Background
Congress created the 340B Drug Pricing Program in 1992 under the Public Health Service Act to support safety-net hospitals and other providers that serve low-income, vulnerable patients. At no cost to taxpayers, the program allows these “covered entities” to purchase outpatient drugs at a discount from drug manufacturers to help stretch scarce resources to reach more eligible patients and provide more comprehensive services.
Only hospitals that treat a significant share of vulnerable patients can qualify for 340B. These safety-net hospitals utilize the savings under the 340B program to provide access to programs and services for their communities, including low-income, rural, and other underserved patients. Some examples include providing free or discounted prescriptions to uninsured or low-income patients, improving access to specialized care previously unavailable in underserved areas, establishing and improving neighborhood clinics, and creating multidisciplinary clinics to treat substance use and mental health disorders.

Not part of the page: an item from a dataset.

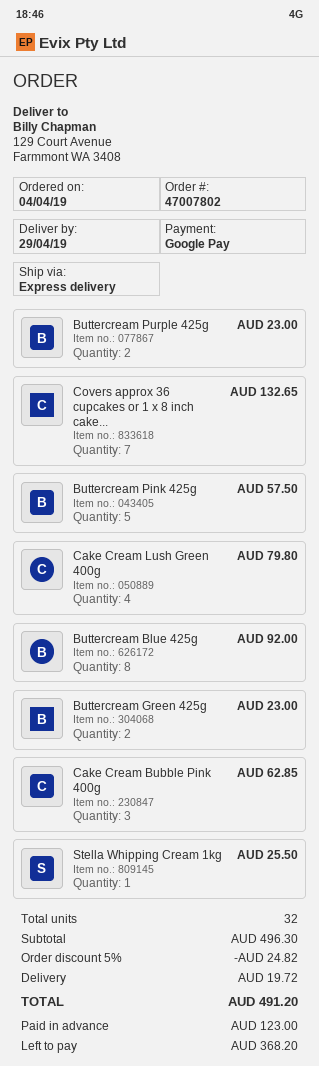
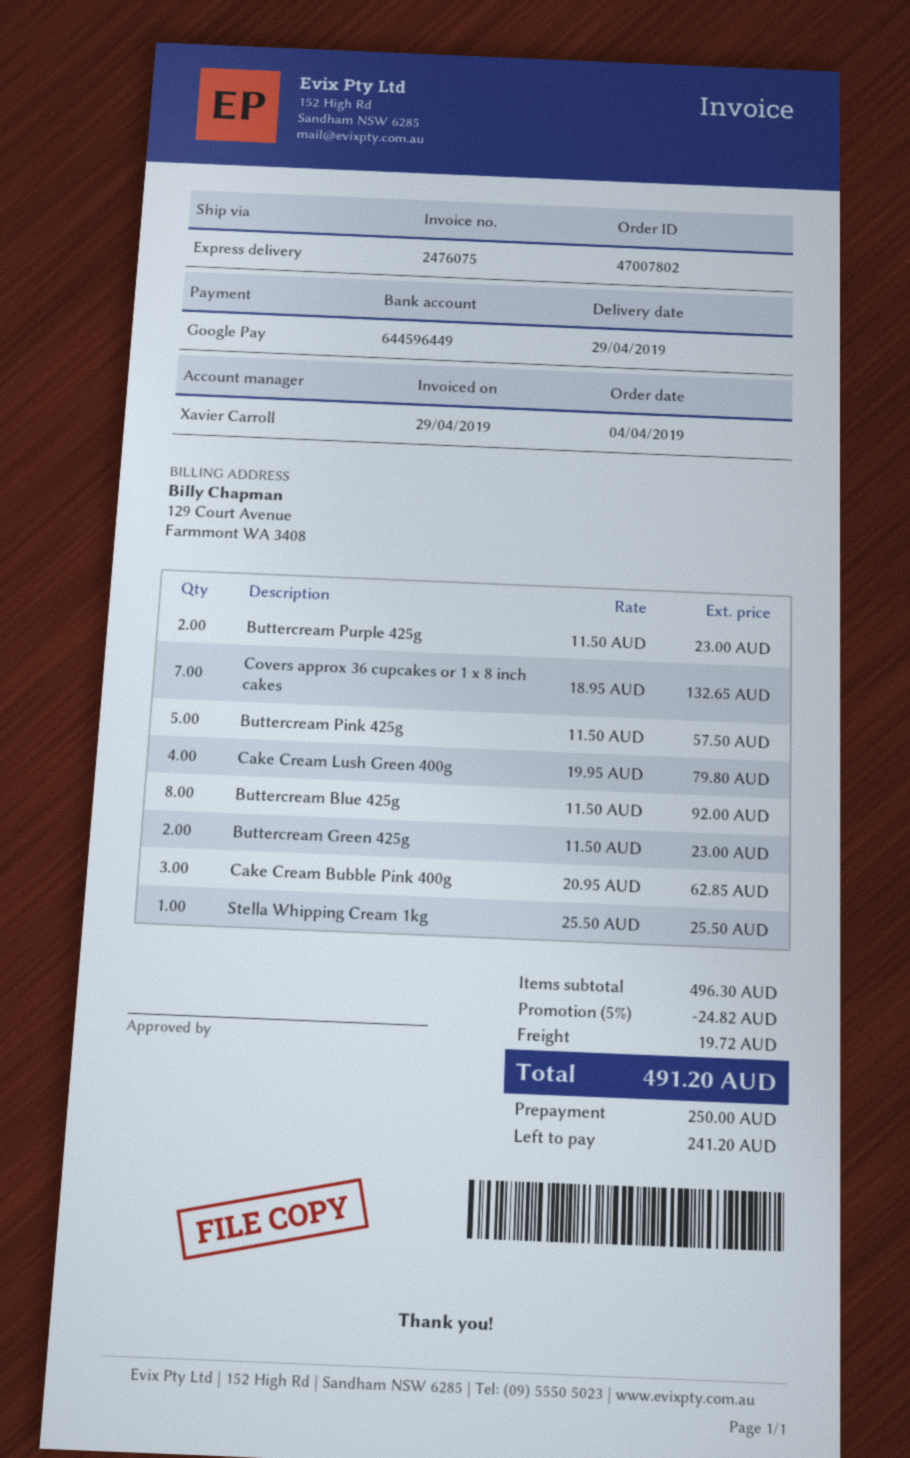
deposit: 123.00 -> 250.00
balance: 368.20 -> 241.20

According to the Pew Charitable Trusts, 340B discounts are only 1.4% of gross U.S. drug sales and the impact of 340B on manufacturers’ revenue is under 2%. Yet, the discounts generated from the program allow safety-net hospitals to provide crucial services to their patients.
Restricting the scope of the program would not result in additional funds for the federal government and could potentially leave patients who rely on these essential programs without necessary services.
In December 2018, the D.C. District Court ruled in favor of the AAMC and other hospital associations in a lawsuit against the Department of Health and Human Services that challenged the significant Medicare reductions in payments to 340B hospitals for certain outpatient drugs in the FY 2018 outpatient final rule.
Recommendation
Congress and the administration should maintain and strengthen the 340B program to ensure that America’s safety-net hospitals, many of which are teaching hospitals, can continue to provide vital programs to low-income and vulnerable communities and their patients. Additionally, rising prescription drug prices should be addressed directly – not through cuts to the 340B program.